I’m sitting on the balcony
Reading Flannery O’Connor
With a pencil and a plan

– Nick Cave, Carnage

Access to technology has transformed the creative process, and many artists who’ve come to depend on it have long ceased to marvel at the labor and time saved, seething with resentment when devices and digital access fails.

Musician Nick Cave, founder and frontman of The Bad Seeds, is one who hasn’t abandoned his analog ways, whether he’s in the act of generating new songs, or seeking respite from the same.

“There has always been a strong, even obsessive, visual component to the (songwriting) process,” he writes, “a compulsive rendering of the lyric as a thing to be seen, to be touched, to be examined:”

I have always done this—basically drawn my songs—for as long as I’ve been writing them…when the pressure of song writing gets too much, well, I draw a cute animal or a naked woman or a religious icon or a mythological creature or something. Or I take a Polaroid or make something out of clay.

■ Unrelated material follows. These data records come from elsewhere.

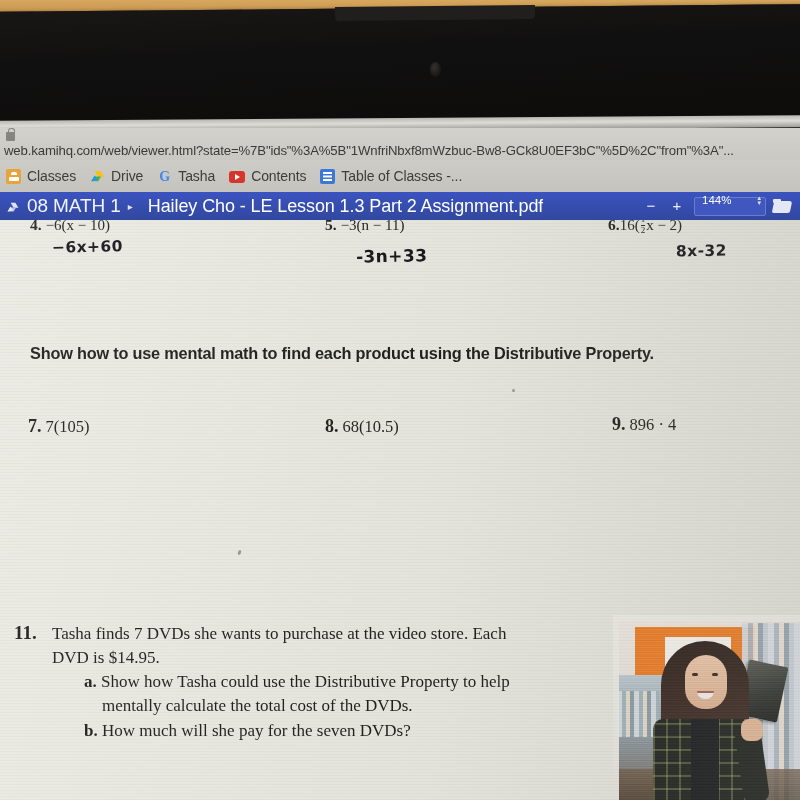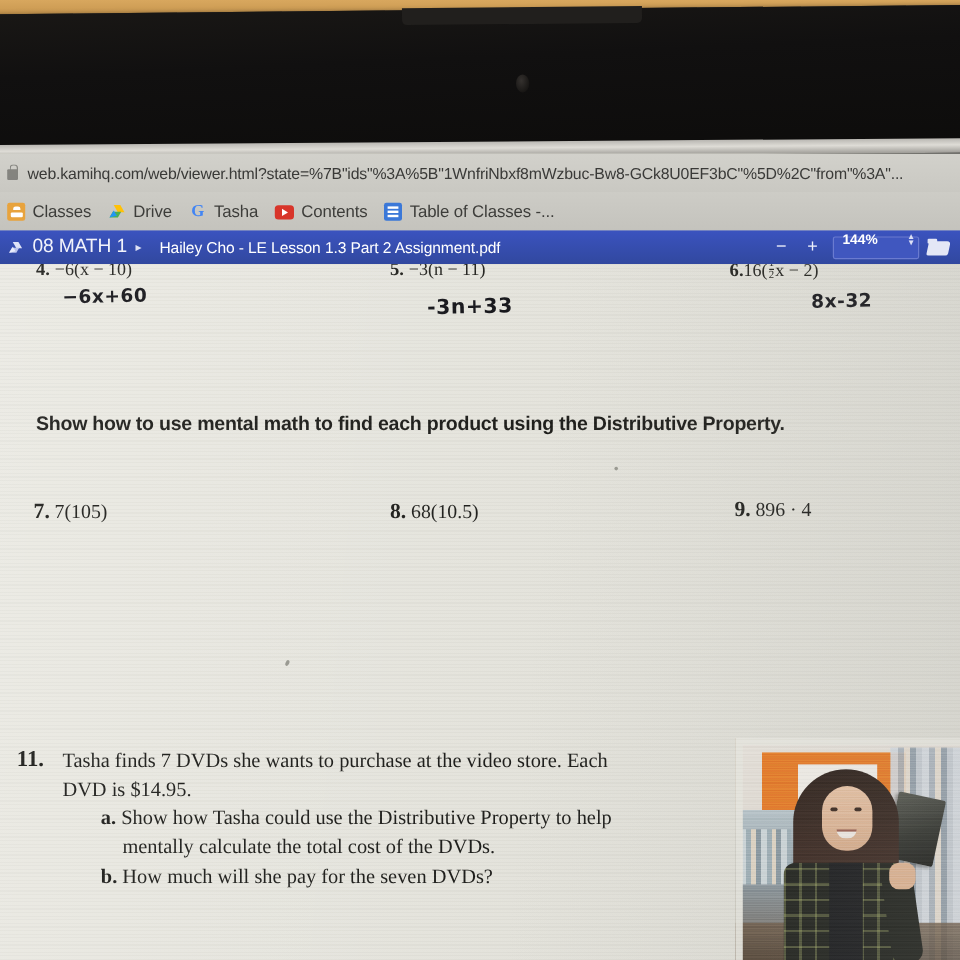"web.kamihq.com/web/viewer.html?state=%7B" .addr-bar { align-items: center -> flex-start; flex-direction: none -> column }
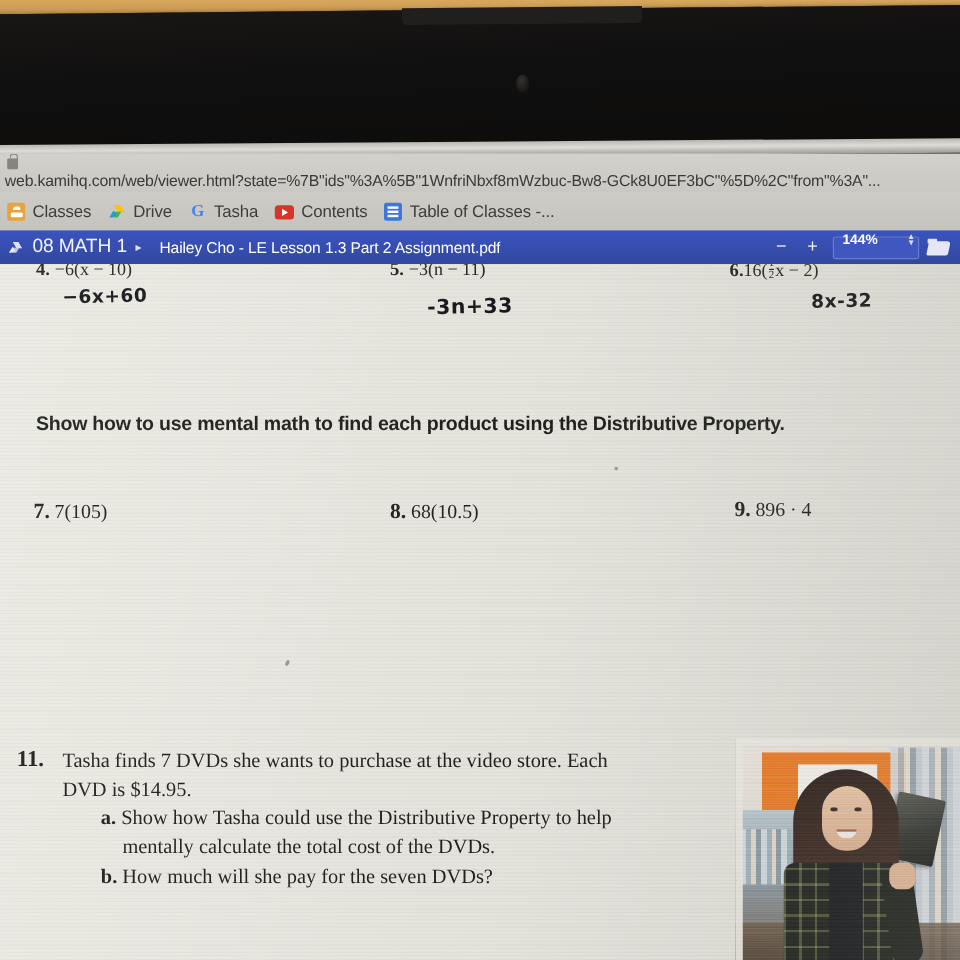"08 MATH 1" .kami-folder { font-size: 16px -> 19px }
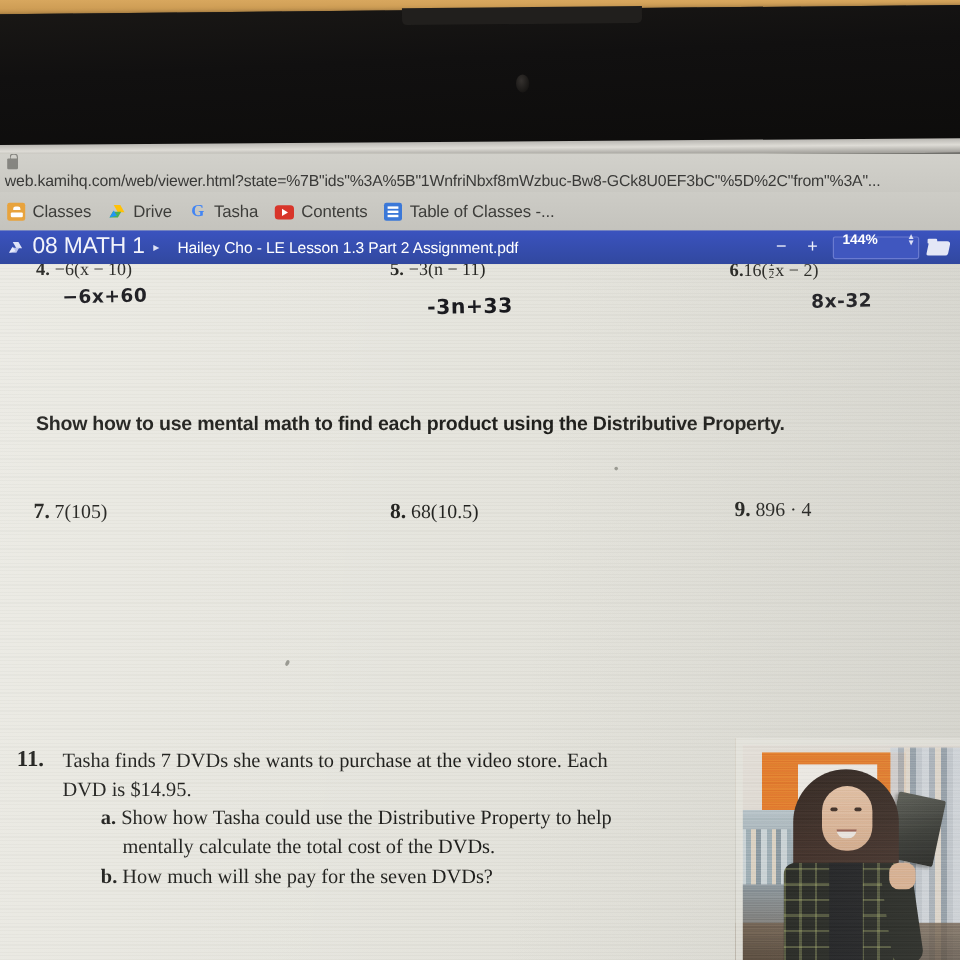"Hailey Cho - LE Lesson" .kami-filename { font-size: 13px -> 18px }
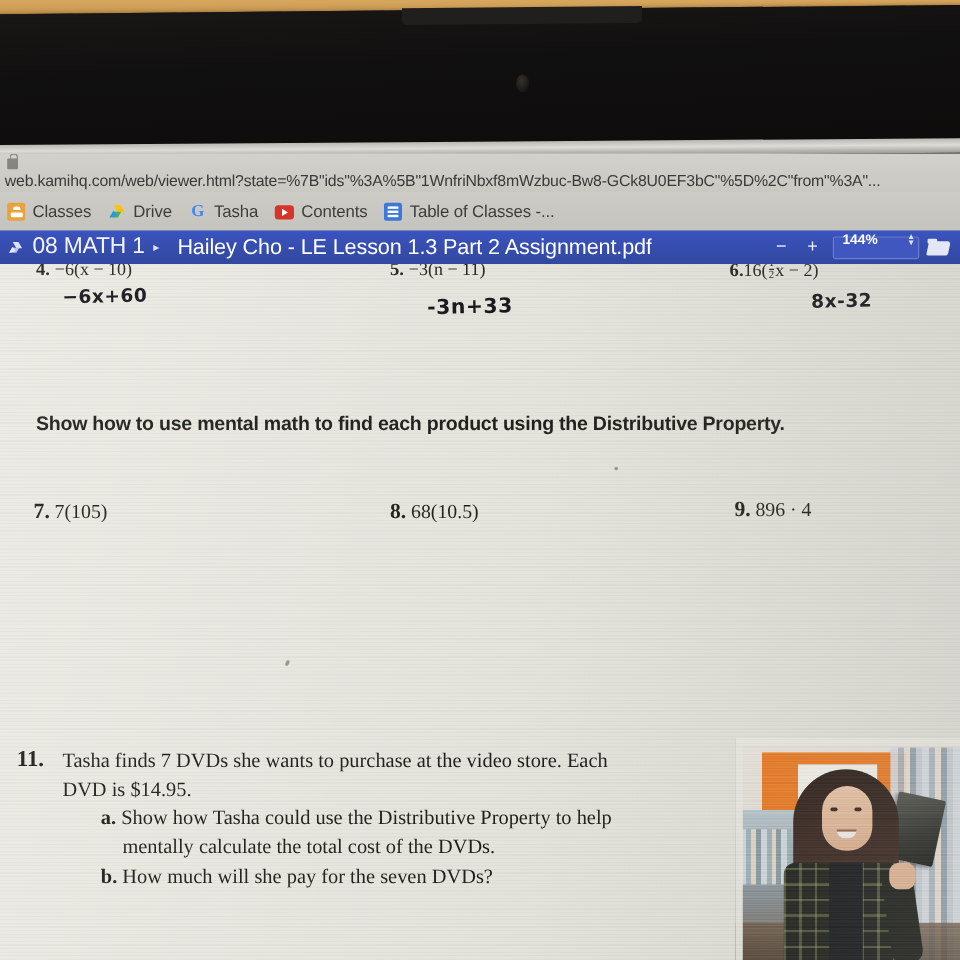"144%" .zoom-select { font-weight: bold -> none }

I do a collage, or write a child’s poem and date stamp and sticker it, or do some granny-art with a set of watercolour paints. 

Last year, these extra creative labors became fruits in their own right, with the opening of Cave Things, an online shop well stocked with quirky objects “conceived, sourced, shaped, and designed” by the musician.

These include such longtime fascinations as prayer cards, picture discs, and Polaroids, and a series of enameled charms and ceramic figures that evoke Victorian Staffordshire “flatbacks.”

T-shirts, guitar picks and egg cups may come graced with doodles of frequent collaborator Warren Ellis‘ bearded mug, or the aforementioned naked women, which Cage describes to Interview’s Ben Barna as “a compulsive habit I have had since my school days”:

They have no artistic merit. Rather, they are evidence of a kind of ritualistic and habitual thinking, not dissimilar to the act of writing itself, actually.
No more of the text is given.